Bu makalemizde sizlere yeni malik tahliye ihtarname örneği sunarak taşınmaz yeni malikinin kiracının tahliyesi hususundaki haklarını emsal Yargıtay kararları ışığında sizlerle paylaşacağız. Ancak önemle belirtmeliyiz ki, tahliye ihtarnamesine dayanılarak yürütülecek süreç hukuki bilgiye dayandığından ilgili süreçlerin bir Kira Hukuku Avukatının hukuki yardımı eşliğinde sürdürülmesini tavsiye ederiz.

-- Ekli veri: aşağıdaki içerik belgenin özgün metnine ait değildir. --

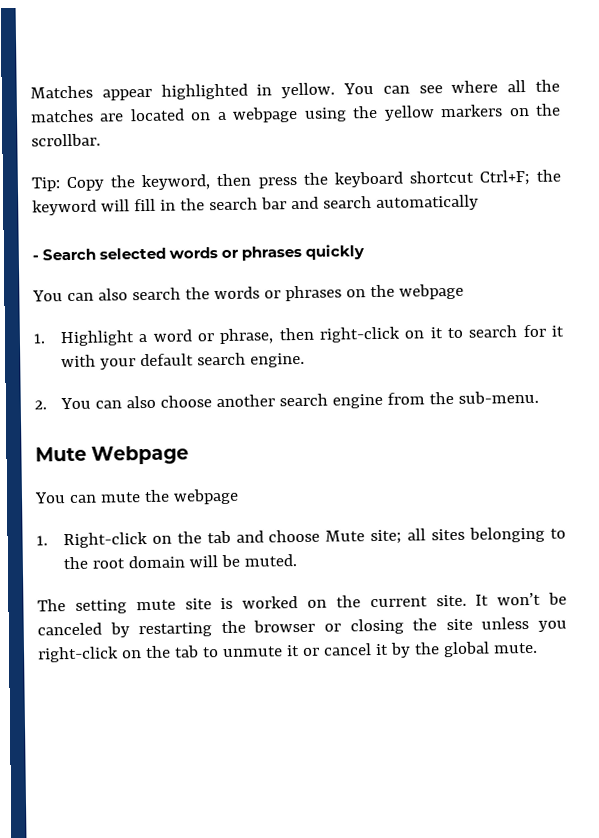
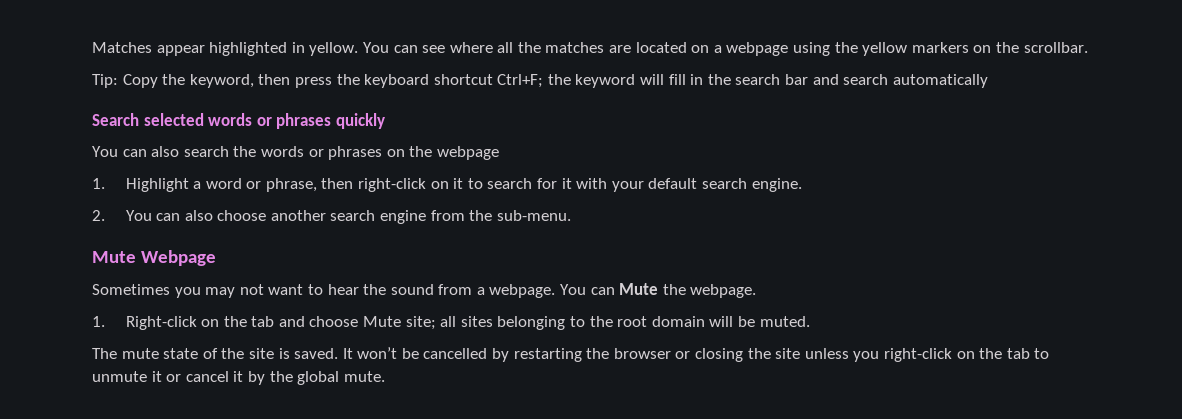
- - Search selected words or phrases quickly
+ Search selected words or phrases quickly
- You can mute the webpage
+ Sometimes you may not want to hear the sound from a webpage. You can Mute the webpage.
- The setting mute site is worked on the current site.
+ The mute state of the site is saved.
- It won’t be canceled by restarting the browser or closing the site unless you right-click on the tab to unmute it or cancel it by the global mute.
+ It won’t be cancelled by restarting the browser or closing the site unless you right-click on the tab to unmute it or cancel it by the global mute.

Türk Borçlar Kanununun 351. Maddesinde Yeni malikin gereksinimi nedeniyle tahliye müessesesi düzenlenmiştir.
“Kiralananı sonradan edinen kişi, onu kendisi, eşi, altsoyu, üstsoyu veya kanun gereği bakmakla yükümlü olduğu diğer kişiler için konut veya işyeri gereksinimi sebebiyle kullanma zorunluluğu varsa, edinme tarihinden başlayarak bir ay içinde durumu kiracıya yazılı olarak bildirmek koşuluyla, kira sözleşmesini altı ay sonra açacağı bir davayla sona erdirebilir. Kiralananı sonradan edinen kişi, dilerse gereksinim sebebiyle sözleşmeyi sona erdirme hakkını, sözleşme süresinin bitiminden başlayarak bir ay içinde açacağı dava yoluyla da kullanabilir.”

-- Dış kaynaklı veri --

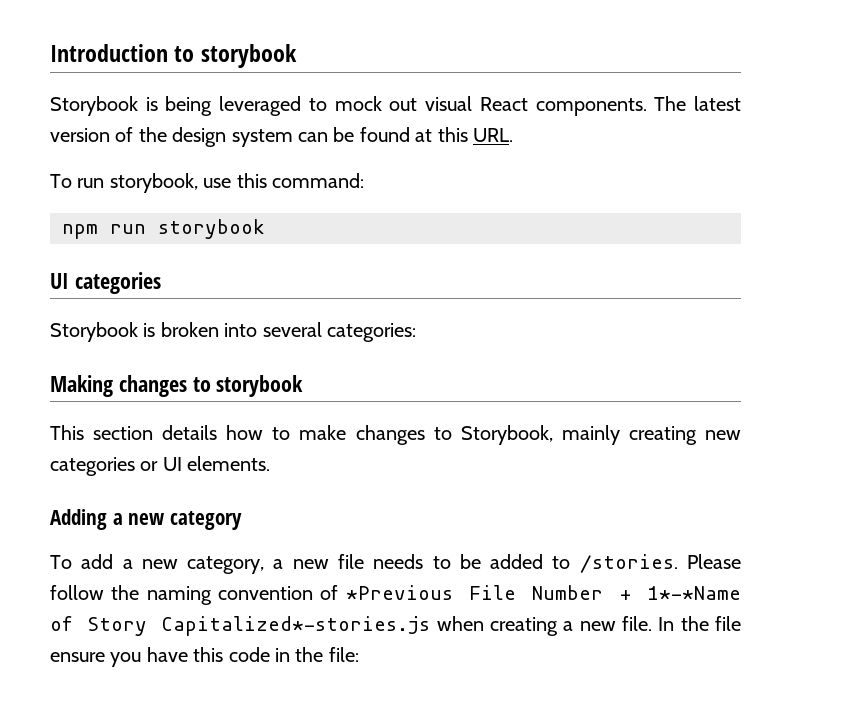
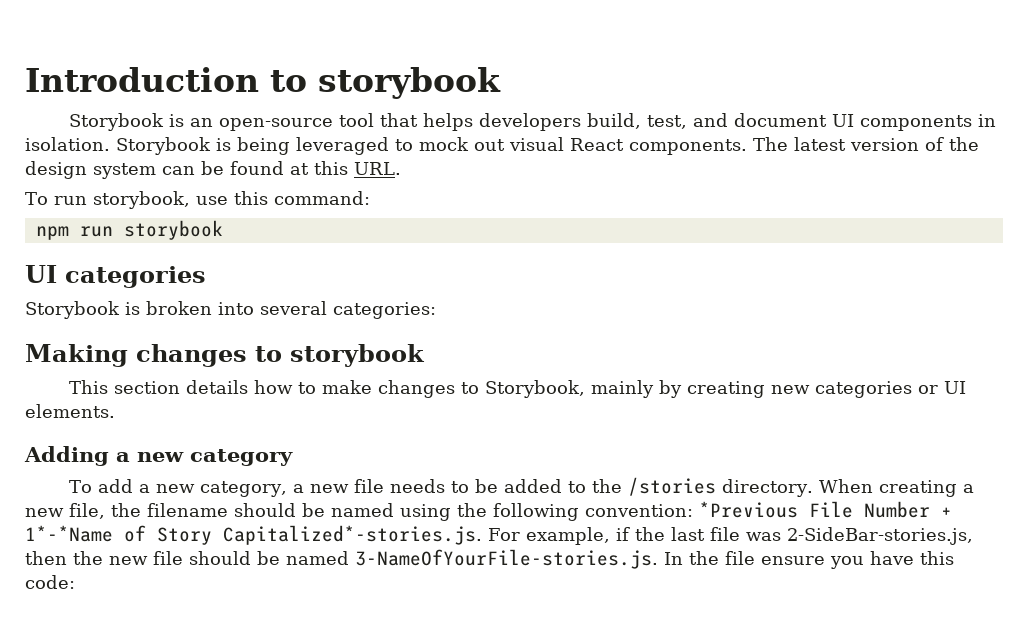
- Storybook is being leveraged to mock out visual React components.
+ Storybook is an open-source tool that helps developers build, test, and document UI components in isolation. Storybook is being leveraged to mock out visual React components.
- This section details how to make changes to Storybook, mainly creating new categories or UI elements.
+ This section details how to make changes to Storybook, mainly by creating new categories or UI elements.
- To add a new category, a new file needs to be added to /stories. Please follow the naming convention of *Previous File Number + 1*-*Name of Story Capitalized*-stories.js when creating a new file. In the file ensure you have this code in the file:
+ To add a new category, a new file needs to be added to the /stories directory. When creating a new file, the filename should be named using the following convention: *Previous File Number + 1*-*Name of Story Capitalized*-stories.js. For example, if the last file was 2-SideBar-stories.js, then the new file should be named 3-NameOfYourFile-stories.js. In the file ensure you have this code:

hükmüne yer verilerek kiralanan taşınmazı satın alan yeni malikin satın alma tarihinden itibaren 1 ay içerisinde kiracıya ihtiyaç talebini belirten bir ihtarname göndererek kiracıyı haberdar etmesi gerektiği belirtilmiştir. İhtarname ile tahliye iradesi bildirildikten sonra kiracı taşınmazı tahliye etmediği takdirde iktisap tarihinden 6 ay sonra dava yeni malikin gereksinimi nedeniyle tahliye davası açılabilir.
Yeni Malikin Gereksinimi Nedeniyle Tahliye konusunda Yargıtay Ve Bölge Adliye Mahkemesi emsal kararlarına aşağıda yer verilmiştir.
“Davacı taşınmazı 07.06.2013 tarihinde iktisap etmiş ve 05.07.2013 tarihinde davalı adına keşide ettiği ihtarla kiracısı bulunulan taşınmazı ihtiyacı için satın aldığını, kiralananı tahliye etmesini bildirmiş ve ihtar davalıya 09.07.2013 tarihinde tebliğ edilmiştir. Bu durumda ihtar 1 aylık süre içinde tebliğ edilemediğine göre TBK’un 351.maddesinde düzenlenen yeni iktisap ve ihtiyaç nedeniyle tahliye davası açma koşullarının oluştuğundan söz edilemez. Bu nedenle davanın reddine karar verilmesi gerekirken kabulüne karar verilmesi hükmün bozulmasını gerektirmiştir.”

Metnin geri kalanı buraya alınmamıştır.